ACTIONS UNDER THIS ACT.

1. Civil. The pecuniary penalties are to be recovered by action or suit in the Court of Session, if the offence be committed in Scotland.

2. Criminal. No indictment for bribery or undue influence is triable before any Court of Quarter Sessions.

It is lawful for Criminal Court to order payment to prosecutor of such costs and expenses as shall appear to have been reasonably incurred in and about the conduct of the prosecution.

In cases of private prosecution, if judgment be given for the defendant, he shall recover costs from the prosecutor.

It is not, however, lawful to order payment of the costs of a prosecution, "unless the prosecutor shall, before or upon the finding of the indictment, or the granting of the information, enter a recognizance, with two sufficient sureties, in the sum of L.200 (to be acknowledged in like manner as is now required in cases of writs of certiorari, awarded at the instance of a defendant in an indictment), with the conditions following, that the prosecutor shall conduct the prosecution with effect, and shall pay to the defendant or defendants, in case he or they shall be acquitted, his or their costs." Sec. 13.

Limitation of Actions.-All actions under this Act must be commenced within one year after the offence is committed, and the summons or writ served within that time, unless the offender has absconded or withdrawn from the jurisdiction of the Court. Actions must be carried on without any wilful delay.
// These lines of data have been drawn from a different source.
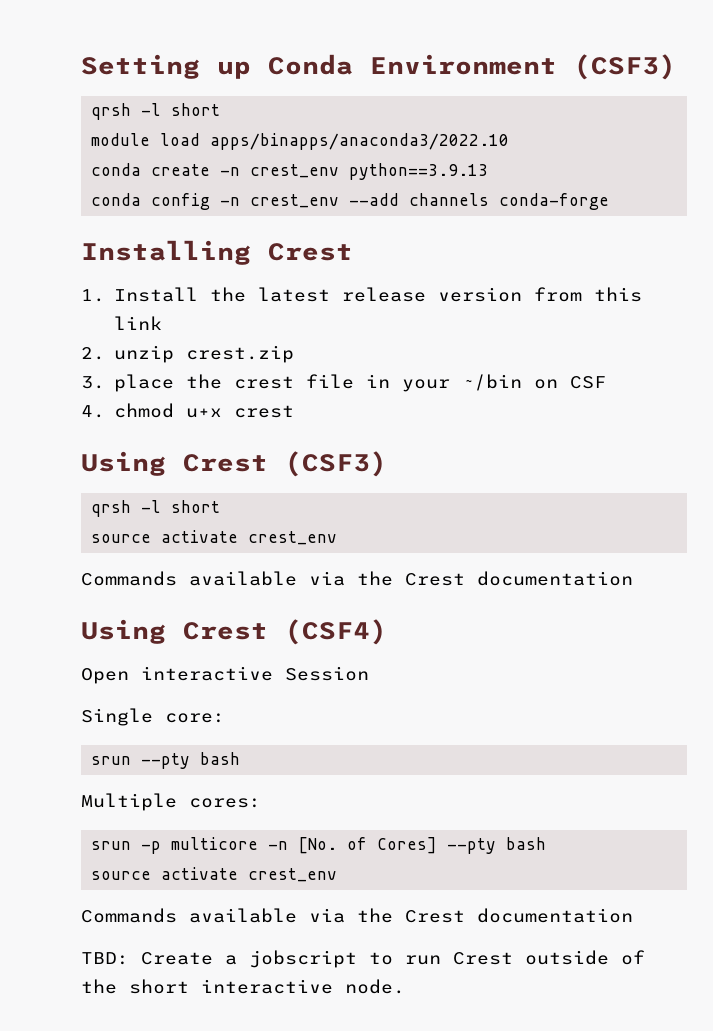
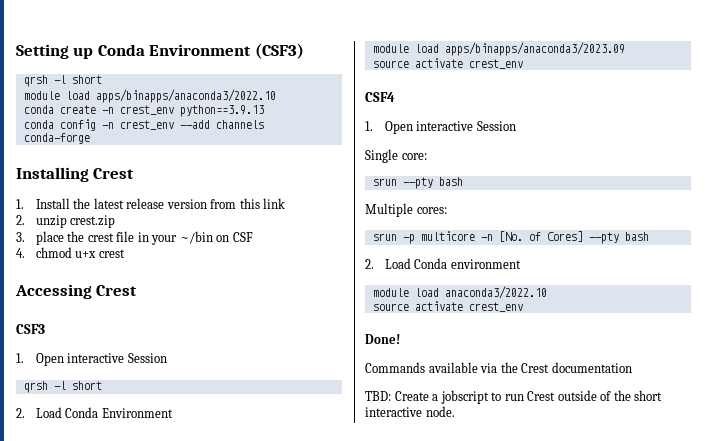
- Using Crest (CSF3)
+ Accessing Crest
+ CSF3
+ 1. Open interactive Session
  qrsh -l short
+ 2. Load Conda Environment
+ module load apps/binapps/anaconda3/2023.09
  source activate crest_env
- Commands available via the Crest documentation
- Using Crest (CSF4)
- Open interactive Session
+ CSF4
+ 1. Open interactive Session
  srun -p multicore -n [No. of Cores] --pty bash
+ 2. Load Conda environment
+ module load anaconda3/2022.10
  source activate crest_env
+ Done!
Evidence in Actions for Penalties.-Husbands or wives of parties in such suits are competent witnesses, and may be compelled to give evidence under the conditions contained in 14 and 15 Vict., c. 99, and The Evidence Amendment Act, 1853.

Candidates disqualified.-If any candidate has been declared by an election committee guilty of bribery, treating, or undue influence at an election for any county, city, or borough, he is incapable of being elected or sitting for such county, city, or borough, during the Parliament then in existence. Sec. 36.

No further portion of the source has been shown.